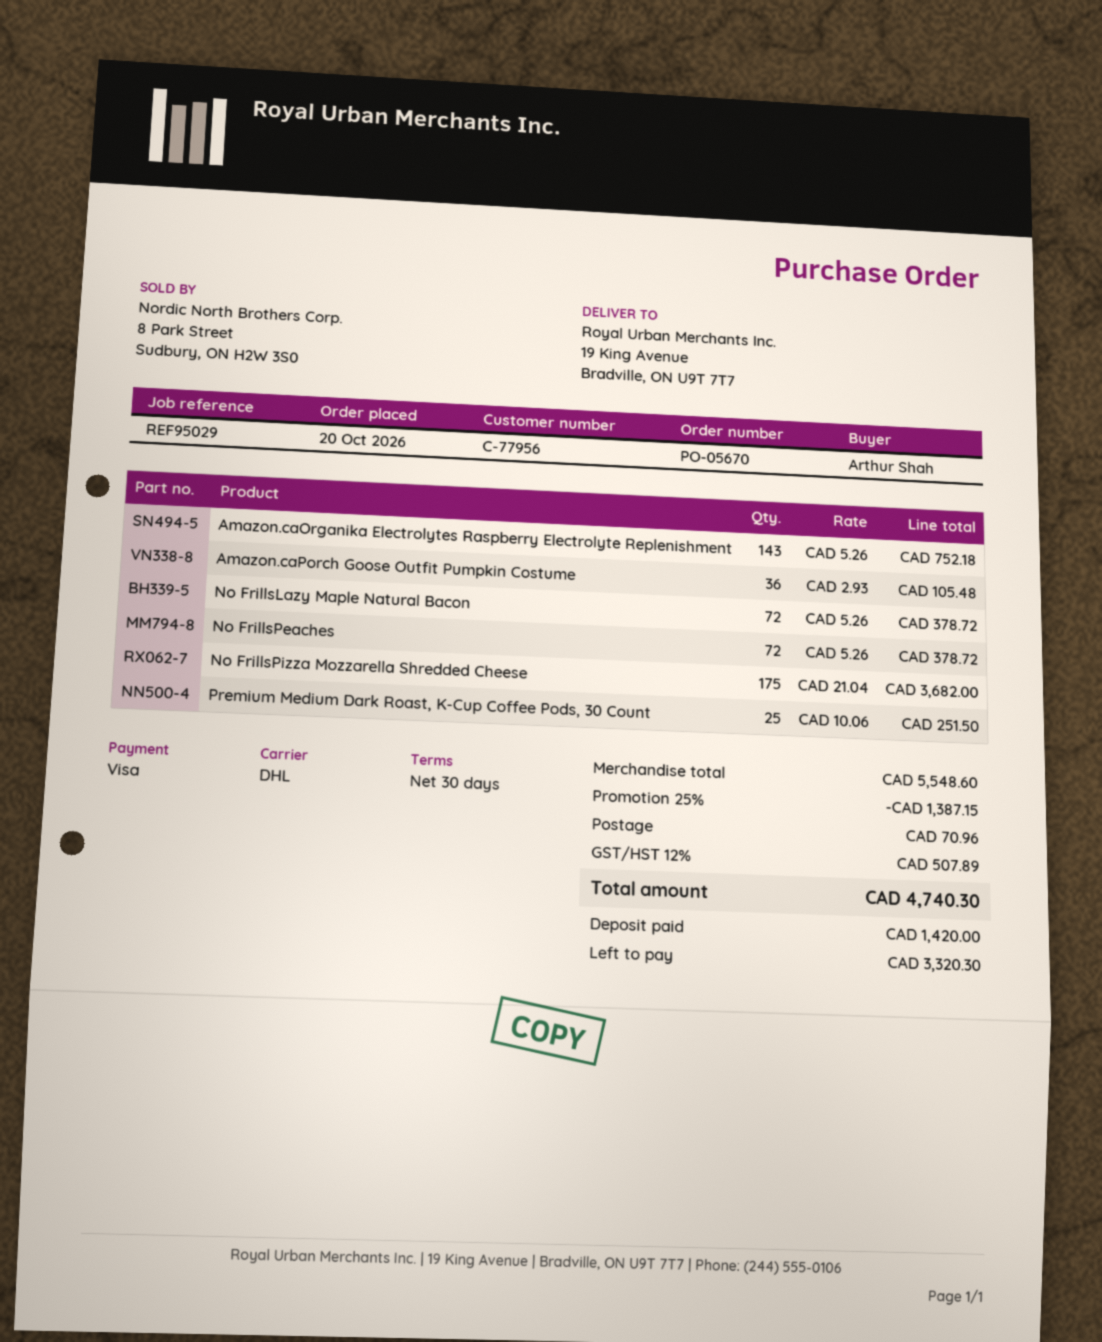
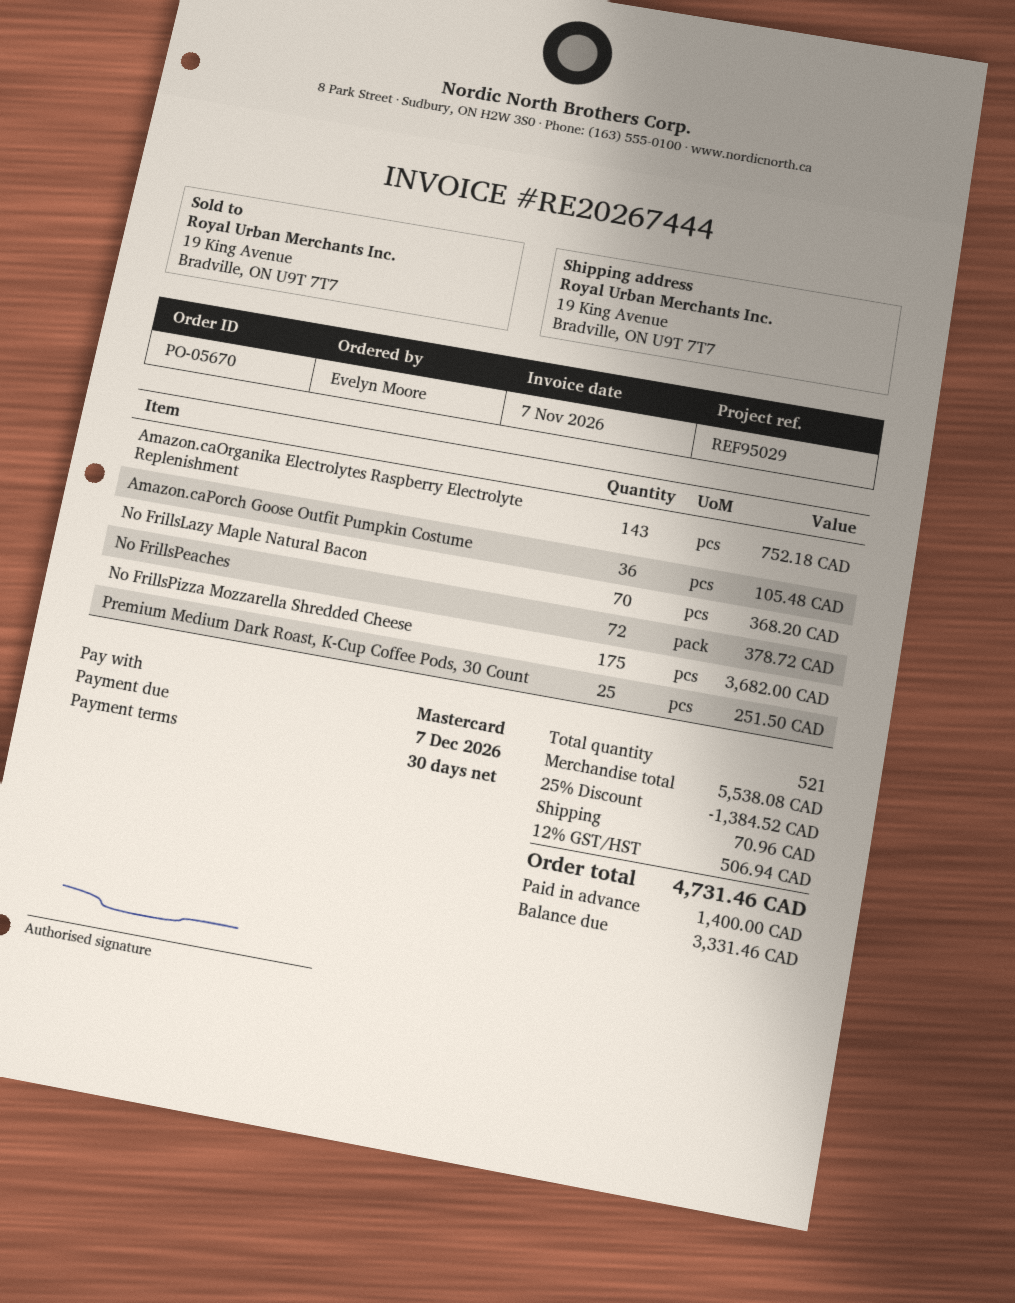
ordered by: Arthur Shah -> Evelyn Moore
payment method: Visa -> Mastercard
No FrillsLazy Maple Natural Bacon: 72 for 378.72 -> 70 for 368.20
subtotal: 5548.60 -> 5538.08
discount: 25% = 1387.15 -> 25% = 1384.52
tax: 12% = 507.89 -> 12% = 506.94
total: 4740.30 -> 4731.46
deposit: 1420.00 -> 1400.00
balance: 3320.30 -> 3331.46

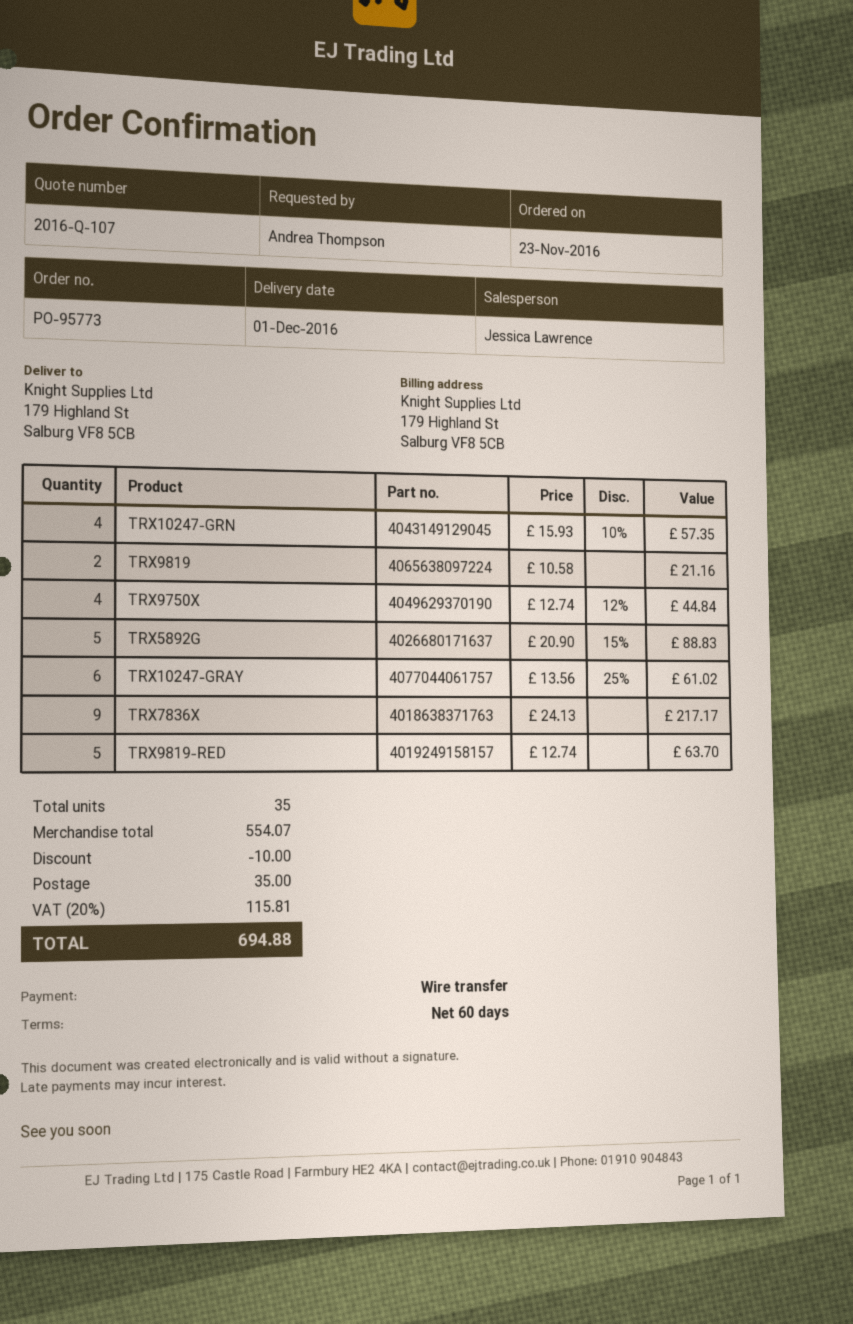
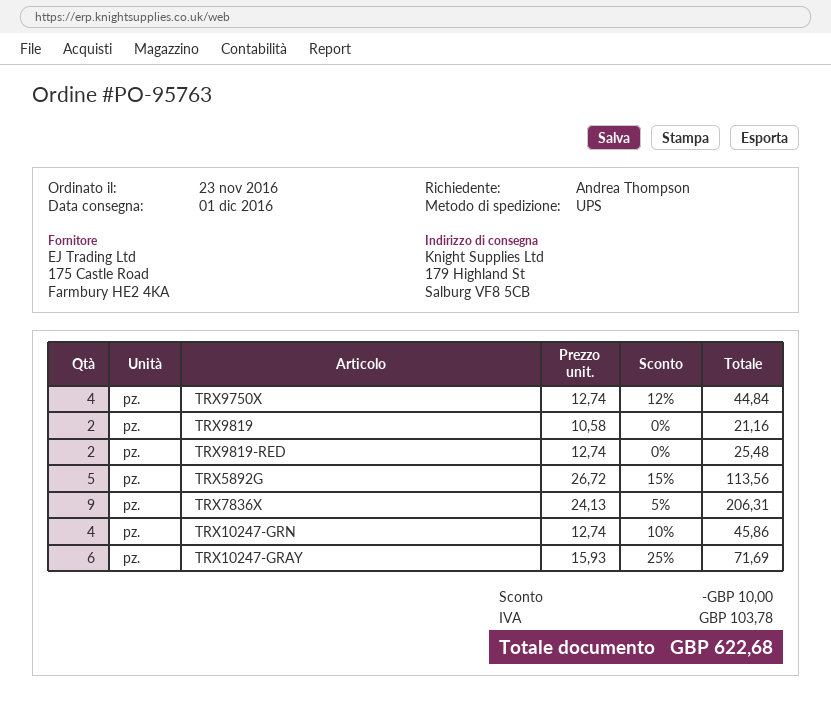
order number: PO-95773 -> PO-95763
TRX10247-GRN: 4 x 15.93 - 10% = 57.35 -> 4 x 12.74 - 10% = 45.86
TRX5892G: 5 x 20.90 - 15% = 88.83 -> 5 x 26.72 - 15% = 113.56
TRX10247-GRAY: 6 x 13.56 - 25% = 61.02 -> 6 x 15.93 - 25% = 71.69
TRX7836X: 9 x 24.13 = 217.17 -> 9 x 24.13 - 5% = 206.31
TRX9819-RED: 5 x 12.74 = 63.70 -> 2 x 12.74 = 25.48
shipping: 35.00 -> none
tax: 115.81 -> 103.78
total: 694.88 -> 622.68

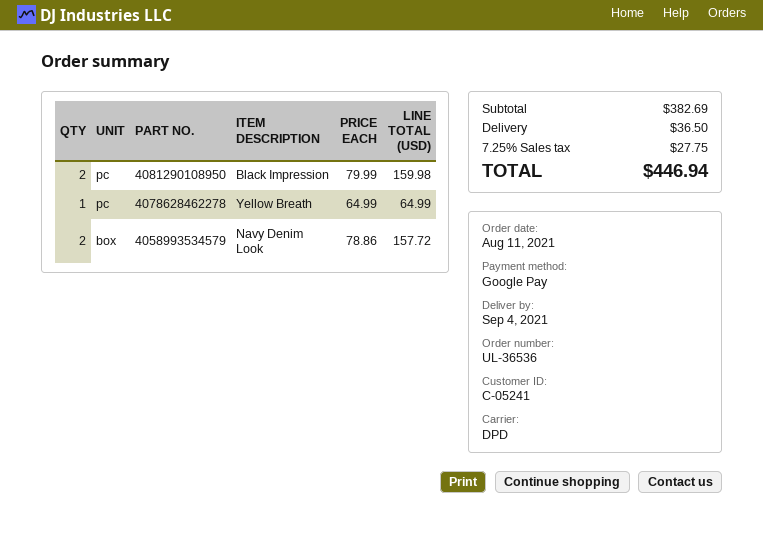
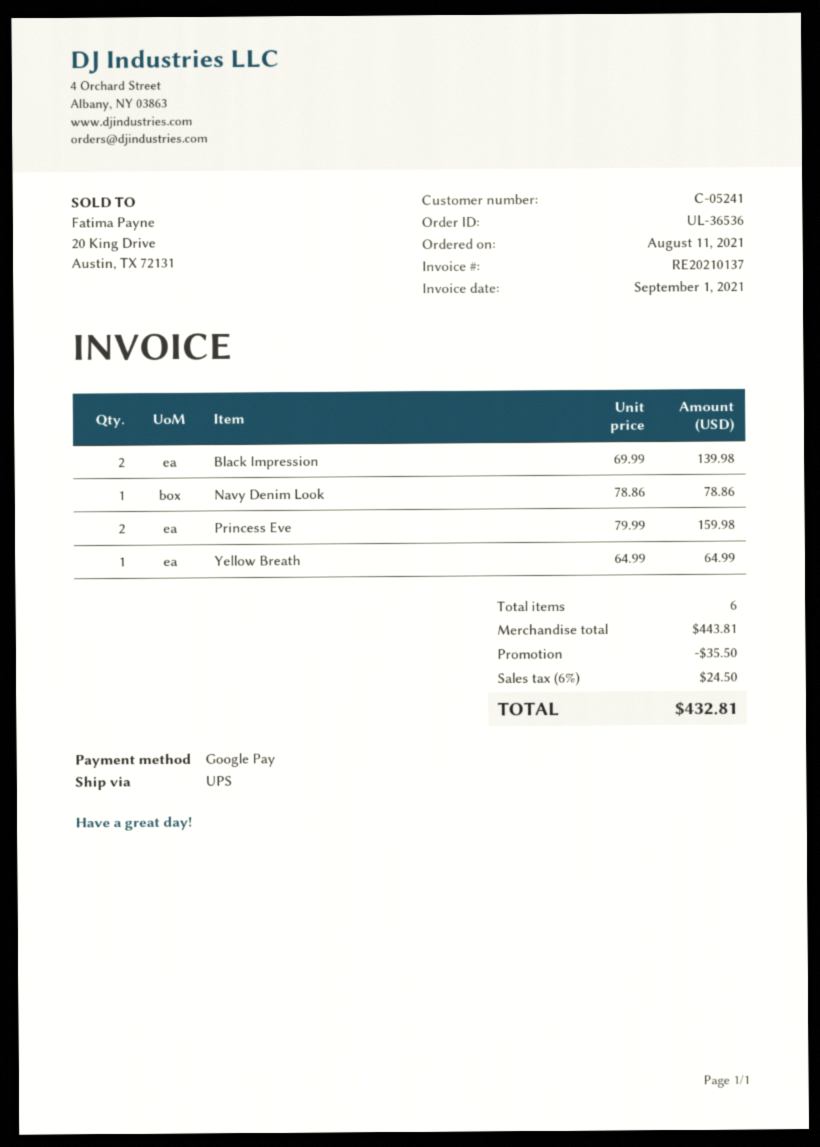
shipping method: DPD -> UPS
Black Impression: 2 x 79.99 = 159.98 -> 2 x 69.99 = 139.98
Navy Denim Look: 2 x 78.86 = 157.72 -> 1 x 78.86 = 78.86
Princess Eve: none -> 2 x 79.99 = 159.98
subtotal: 382.69 -> 443.81
discount: none -> 35.50
shipping: 36.50 -> none
tax: 7.25% = 27.75 -> 6% = 24.50
total: 446.94 -> 432.81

- [TASK INSTRUCTIONS]:
Restate each entry word for word; pictures stay out of the copy.

- [ANSWER FOR THE TASK]:
ordered by: Arthur Shah -> Evelyn Moore
payment method: Visa -> Mastercard
No FrillsLazy Maple Natural Bacon: 72 for 378.72 -> 70 for 368.20
subtotal: 5548.60 -> 5538.08
discount: 25% = 1387.15 -> 25% = 1384.52
tax: 12% = 507.89 -> 12% = 506.94
total: 4740.30 -> 4731.46
deposit: 1420.00 -> 1400.00
balance: 3320.30 -> 3331.46

order number: PO-95773 -> PO-95763
TRX10247-GRN: 4 x 15.93 - 10% = 57.35 -> 4 x 12.74 - 10% = 45.86
TRX5892G: 5 x 20.90 - 15% = 88.83 -> 5 x 26.72 - 15% = 113.56
TRX10247-GRAY: 6 x 13.56 - 25% = 61.02 -> 6 x 15.93 - 25% = 71.69
TRX7836X: 9 x 24.13 = 217.17 -> 9 x 24.13 - 5% = 206.31
TRX9819-RED: 5 x 12.74 = 63.70 -> 2 x 12.74 = 25.48
shipping: 35.00 -> none
tax: 115.81 -> 103.78
total: 694.88 -> 622.68

shipping method: DPD -> UPS
Black Impression: 2 x 79.99 = 159.98 -> 2 x 69.99 = 139.98
Navy Denim Look: 2 x 78.86 = 157.72 -> 1 x 78.86 = 78.86
Princess Eve: none -> 2 x 79.99 = 159.98
subtotal: 382.69 -> 443.81
discount: none -> 35.50
shipping: 36.50 -> none
tax: 7.25% = 27.75 -> 6% = 24.50
total: 446.94 -> 432.81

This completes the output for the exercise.